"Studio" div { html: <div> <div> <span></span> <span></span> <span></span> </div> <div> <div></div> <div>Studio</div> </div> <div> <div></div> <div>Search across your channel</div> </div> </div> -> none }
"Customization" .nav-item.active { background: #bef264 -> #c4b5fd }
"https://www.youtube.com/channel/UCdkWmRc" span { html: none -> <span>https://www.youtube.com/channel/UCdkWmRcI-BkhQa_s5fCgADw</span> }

* * *

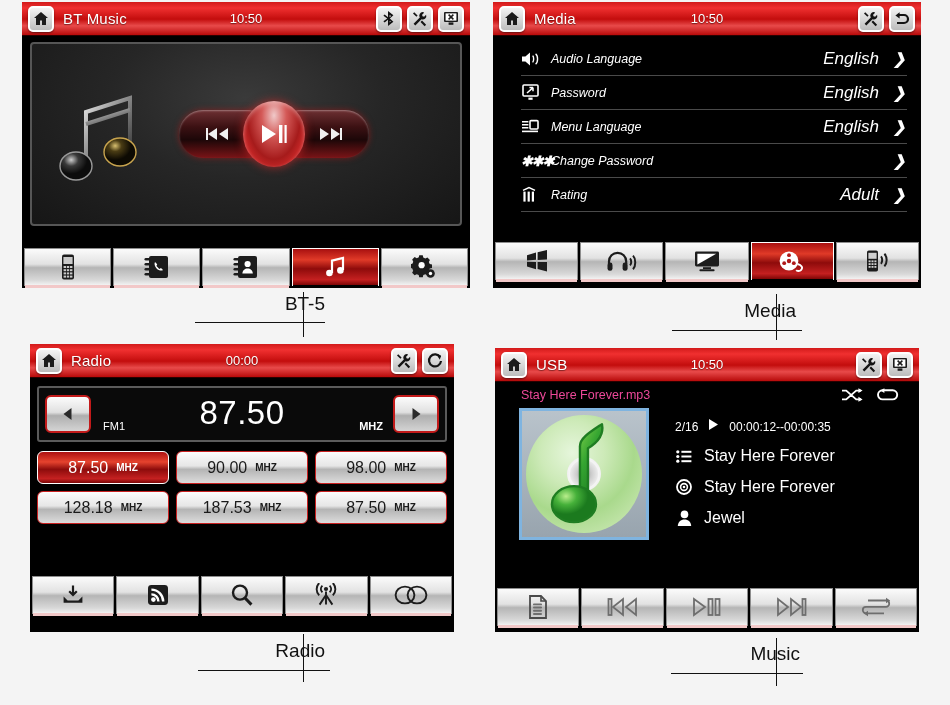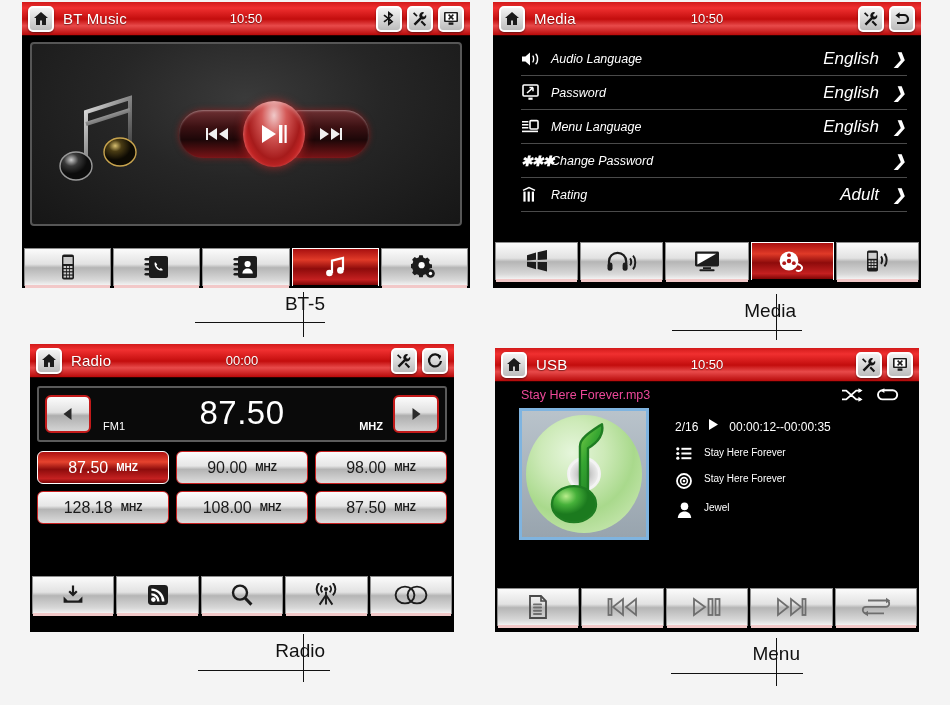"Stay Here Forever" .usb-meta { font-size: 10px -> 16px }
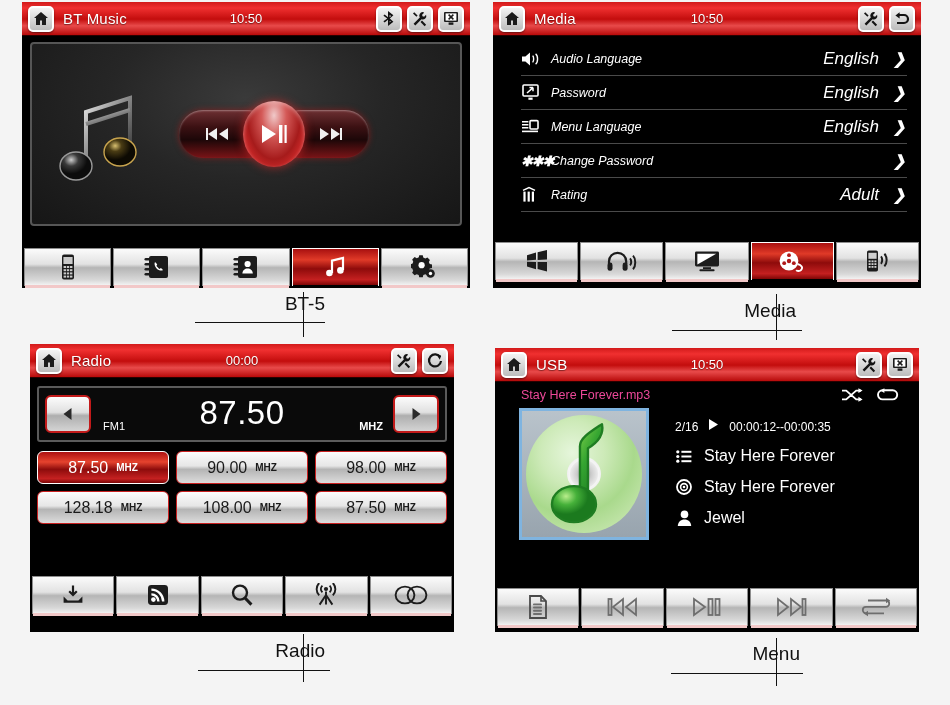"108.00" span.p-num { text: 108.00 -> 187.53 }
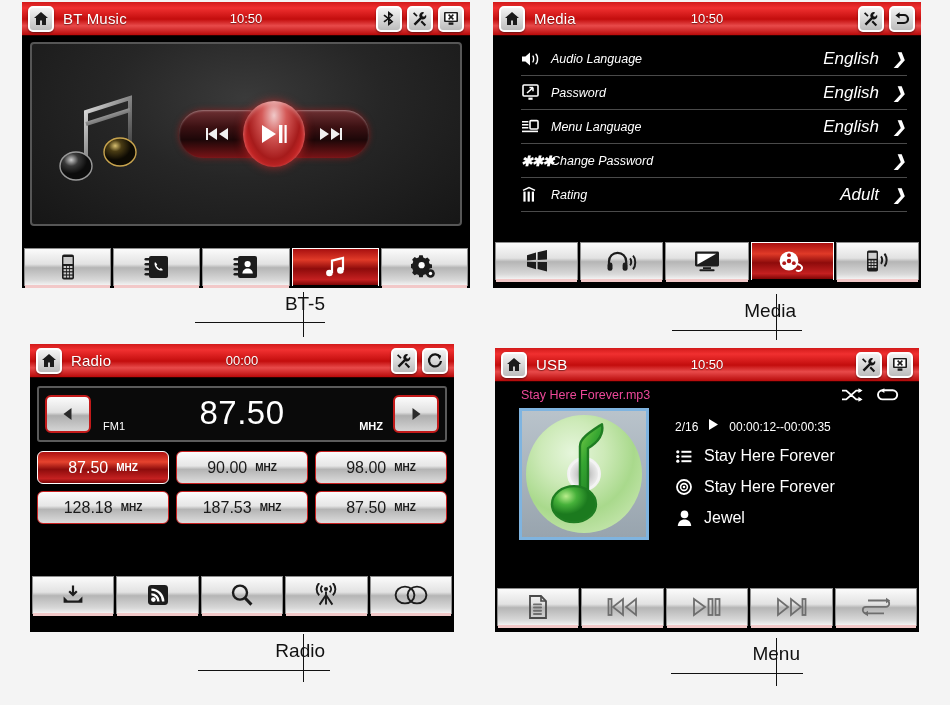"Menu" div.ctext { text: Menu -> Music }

---

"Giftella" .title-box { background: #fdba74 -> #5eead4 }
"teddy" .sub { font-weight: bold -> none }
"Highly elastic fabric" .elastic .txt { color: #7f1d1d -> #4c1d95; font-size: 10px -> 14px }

Exercise objective. Reproduce exactly the lines of the records above from the one with "html: <div> <div>" to the one with "html: none ->", both included, and leave out everything else.

Expected answer.
"Studio" div { html: <div> <div> <span></span> <span></span> <span></span> </div> <div> <div></div> <div>Studio</div> </div> <div> <div></div> <div>Search across your channel</div> </div> </div> -> none }
"Customization" .nav-item.active { background: #bef264 -> #c4b5fd }
"https://www.youtube.com/channel/UCdkWmRc" span { html: none -> <span>https://www.youtube.com/channel/UCdkWmRcI-BkhQa_s5fCgADw</span> }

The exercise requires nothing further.